Brief comment on frontpage/personal distinction
I recently moved a post back from frontpage to personal blog, a decision which was followed by confusion and had some pushback. Rather than have discussion on the post about the site (i.e. about not-the-post), I’ve copied my comment here instead.
A short background on this particular guideline (not having meta/community discussion on frontpage) and its purpose:
The purpose of the rule is to make sure we have a clear, well-defined space that users can go to and not expect to discover internal discussion or political discussion.
To contrast, my facebook wall often has interesting discussion followed by AGH ANGSTY TRIBAL CONFLICT, and if you think of Frontpage as analogous to how academic physics has journals where the best work goes in, it would be bad to also have internal / political discussion in those.
And to clarify, this isn’t at all a question of quality. Resolving tribal conflict is an important part of rationality. But there are many many many many excellent posts that do not belong in Frontpage.
With that common knowledge, I read the structure of this post as being
Observation about the community
Laying out model of what’s going on
Suggesting a different solution for the community
Which is a fine and good post. But I think it addresses a problem that many communities don’t have, and so is fairly this-community-specific.
To give further information: a solution that would be totally fine-and-dandy would be to take the model of communities, status and reinforcement and write it as its own post on the Frontpage, then separately write a personal blog post on using to analyse this community. That way it could contribute to the ongoing building of knowledge while not being very context heavy (e.g. someone else could build on the theory alone), and also discuss the important community aspects.
People will naturally tend to read the social stuff a lot. I think this rule pushes against the direction of entropy where this is everything on LessWrong, rather than a thing that happens on LessWrong but not the point of LessWrong.
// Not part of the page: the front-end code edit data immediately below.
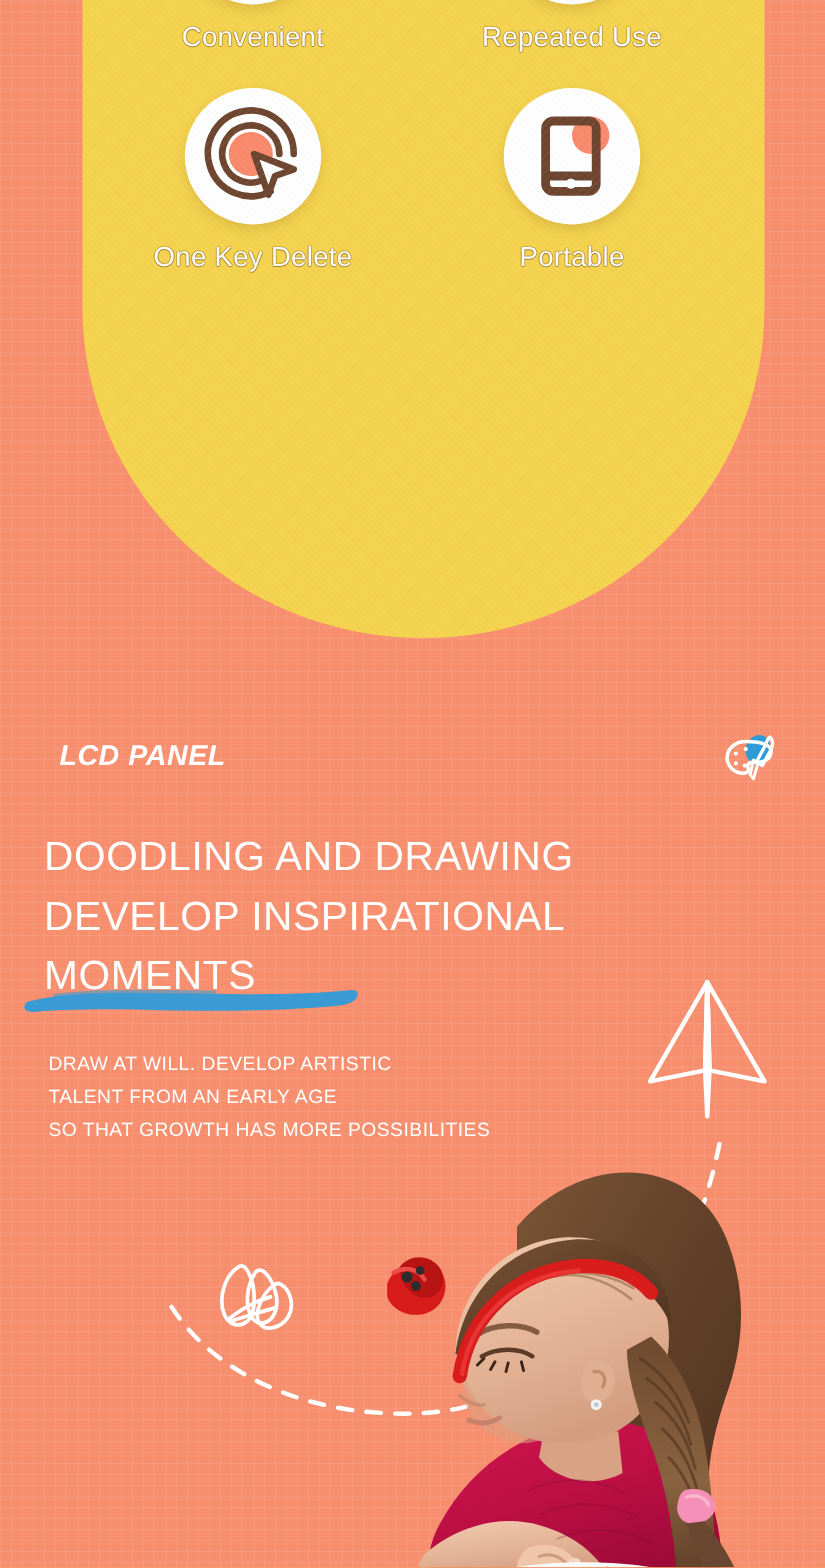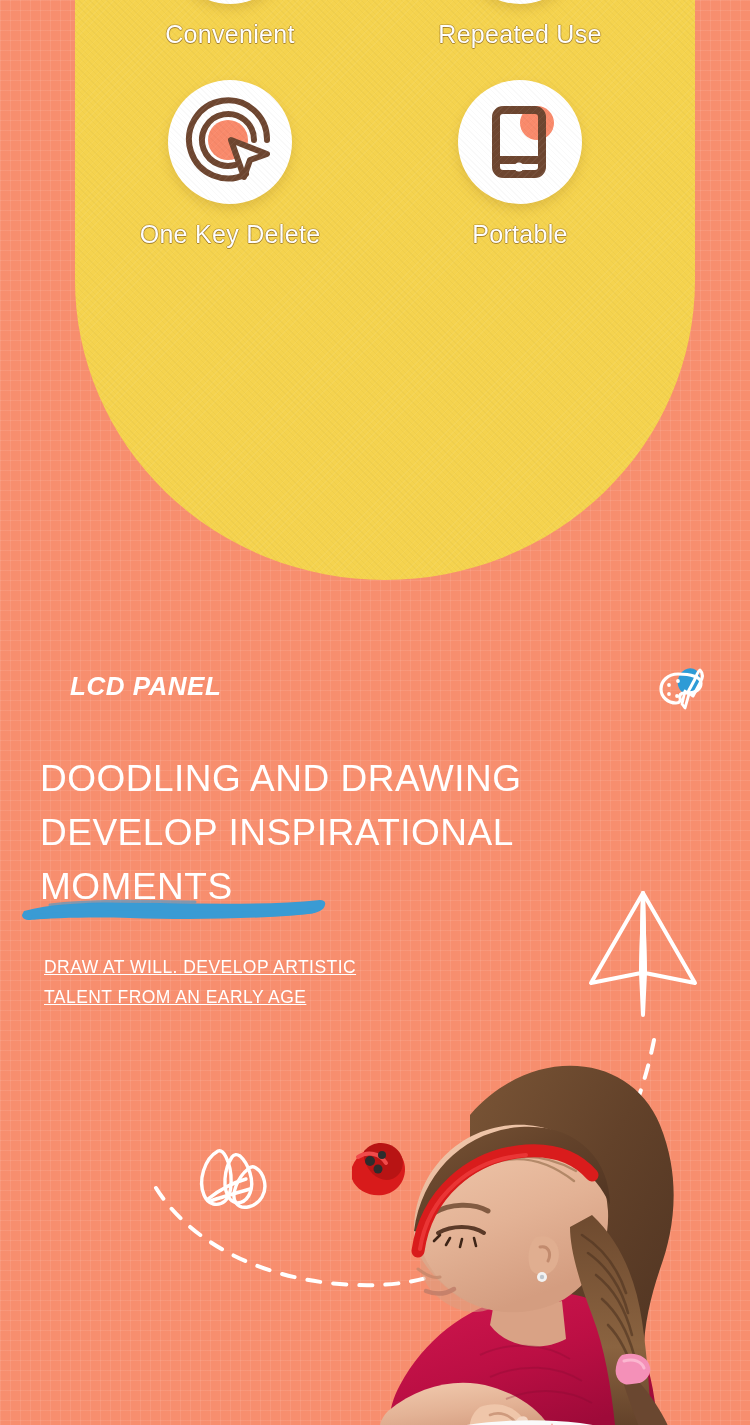--- a/index.html
+++ b/index.html
@@ -98,7 +98,6 @@
     font-style:italic;
     color:#ffffff;
     letter-spacing:0.5px;
-    margin-left:16px;
   }
 
   #palette-badge {

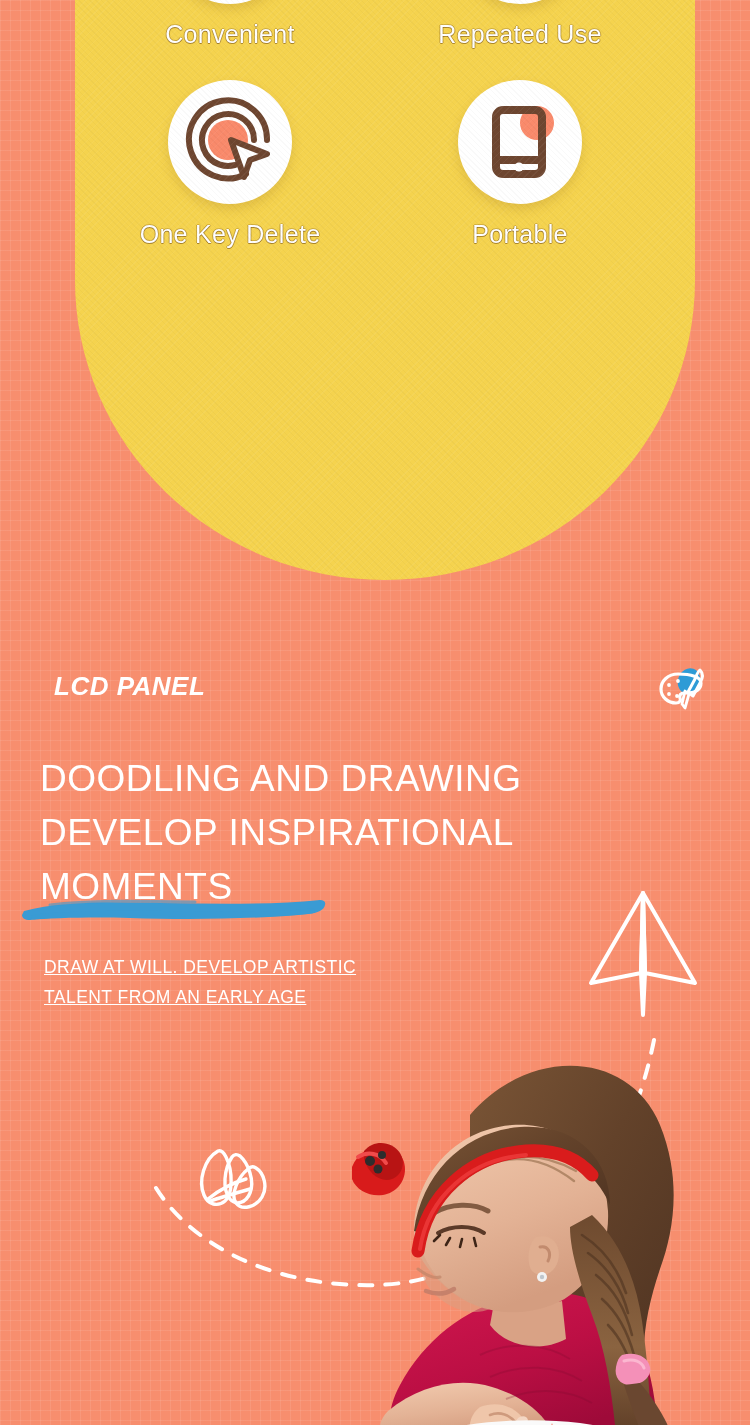--- a/index.html
+++ b/index.html
@@ -138,7 +138,6 @@
     color:#ffffff;
     letter-spacing:0.45px;
     white-space:nowrap;
-    text-decoration:underline;
   }
 
   

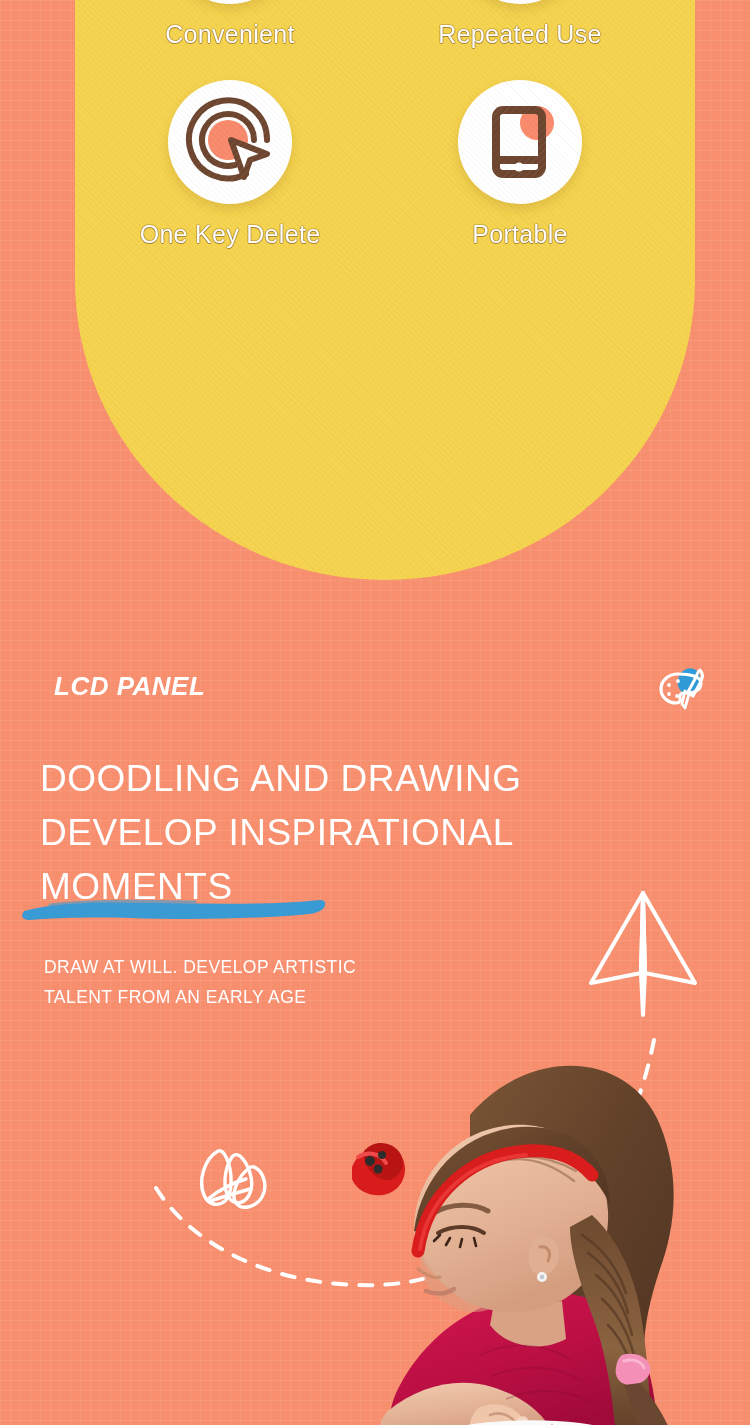--- a/index.html
+++ b/index.html
@@ -254,6 +254,7 @@
   <div id="body-copy">
     <div class="body-line">DRAW AT WILL. DEVELOP ARTISTIC</div>
     <div class="body-line">TALENT FROM AN EARLY AGE</div>
+    <div class="body-line">SO THAT GROWTH HAS MORE POSSIBILITIES</div>
   </div>
 
   <div id="paper-plane">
- 2 Jul 2018 18:28 UTC; 4 points) 's comment on Dissolving the Fermi Paradox, and what reflection it provides by (
- 30 Apr 2018 22:09 UTC; -1 points) 's comment on Give praise by (
I had some additional thoughts on this, in the context of this comment by Davis on Ialdabaoath’s latest post.
This is my current take, without having touched base with other mods, but I am fairly confident we’d all agree about this upon reflection:
I think using fictionalized examples in frontpage posts or comments is fine. The issue we’re trying to avoid with frontpage is having it be very context heavy social discussion, and/or the place where political conflict is getting resolved. As long as fictional examples don’t quickly turn into thinly veiled references to real people I think they’d be useful for illustrative purposes.
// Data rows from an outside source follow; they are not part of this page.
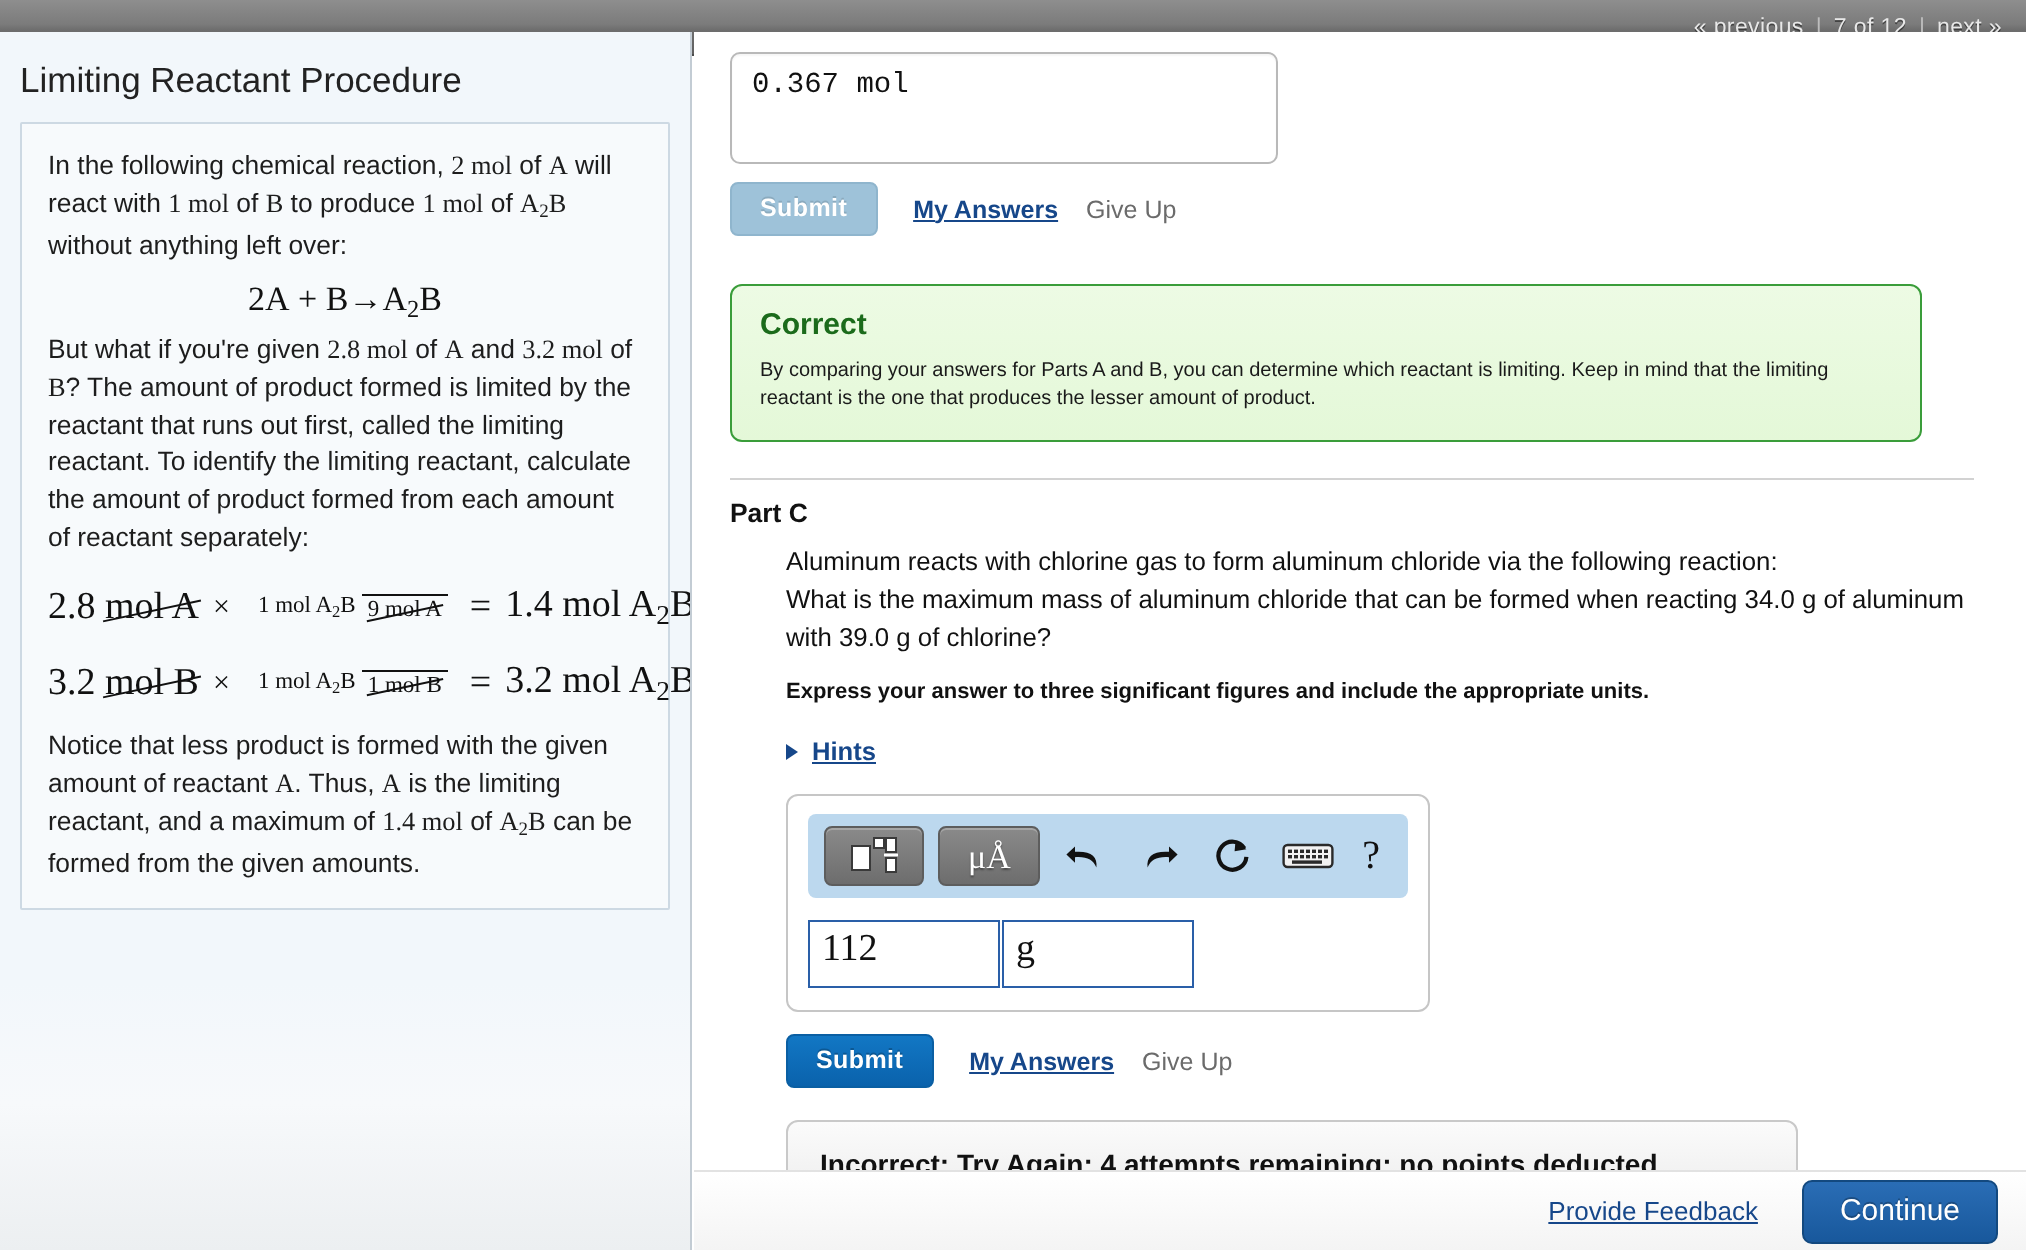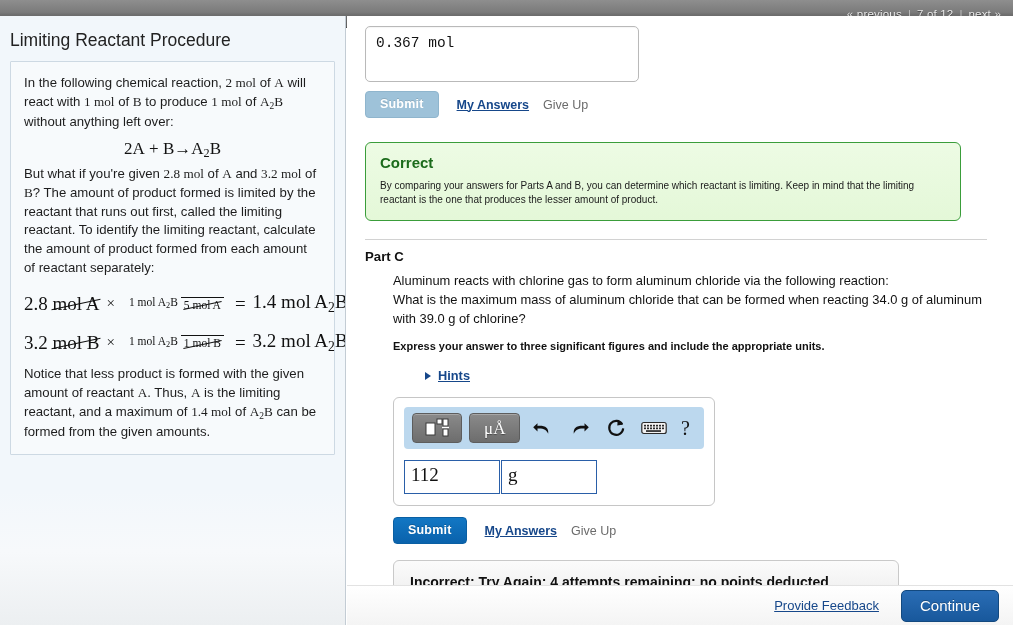--- a/index.html
+++ b/index.html
@@ -257,7 +257,7 @@
       <span class="times">×</span>
       <span class="frac">
         <span class="num"><span>1 mol A</span><span class="sub">2</span><span>B</span></span>
-        <span class="den"><span class="strike">5 mol A</span></span>
+        <span class="den"><span class="strike">9 mol A</span></span>
       </span>
       <span class="eq">=</span>
       <span><span>1.4 mol A</span><span class="sub">2</span><span>B</span></span>

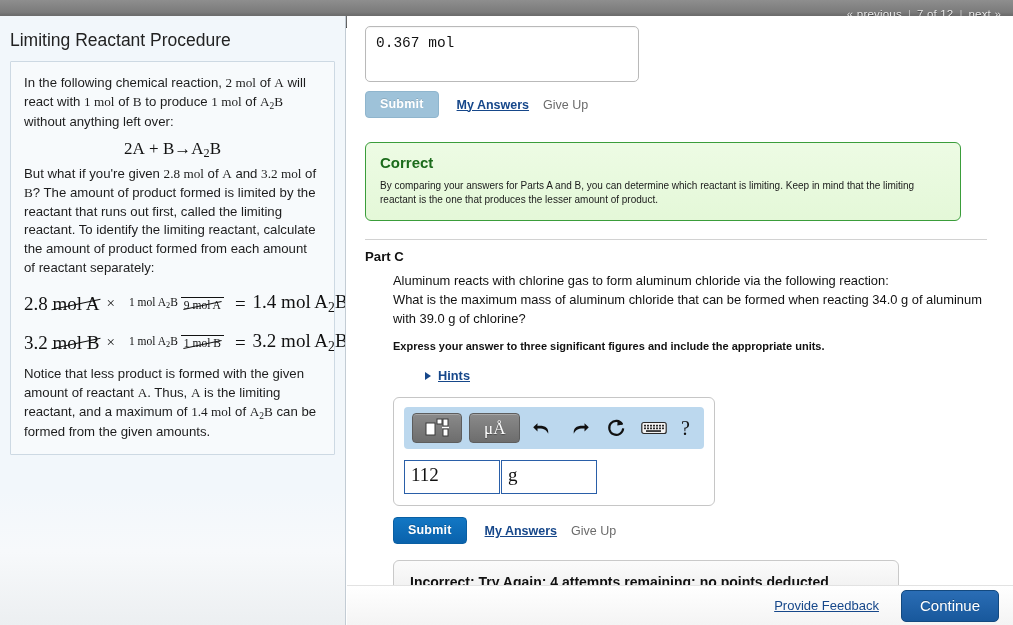--- a/index.html
+++ b/index.html
@@ -141,7 +141,7 @@
   }
   .q-bold{ font-weight:bold; font-size:11px; color:#111; margin-top:12px; }
 
-  .hints{ margin-top:16px; display:flex; align-items:center;margin-left:32px; }
+  .hints{ margin-top:16px; display:flex; align-items:center; }
   .hint-tri{
     width:0;height:0;border-left:6px solid #16478a;
     border-top:4.5px solid transparent;border-bottom:4.5px solid transparent;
Okay. In that case, whenever I notice ANY lapse in this rule’s enforcement, I will let you know. If you’re going to enforce this *at all*, you do not get even the chance of the appearance of partiality.
Thank you, genuinely. I really would appreciate posts in Meta letting us know when we’ve made an integrity mistake.
I will let you know that with the mass-import of legacy posts, we did not re-read each one (on the order of 10,000) to determine this, and at some point that problem needs to be solved, to maintain integrity of the categories.
I believe Oliver used an algorithm that put posts above a certain karma threshold in frontpage, and I think it will be required that he/Ray/I fix this if the categories become easier to search (but that at present the key place for enforcing this norm is new discussion). Probably the solution is to put all posts in personal and give mods a norm of moving frontpage-appropriate legacy content back to frontpage as-and-when they read it (which should happen significantly more as the site gets built up).
Actually that just seems good to me right now. If it’s not too much time cost I’ll ask Oli/Ray to do it now, and otherwise when they get around to improving search-by-category.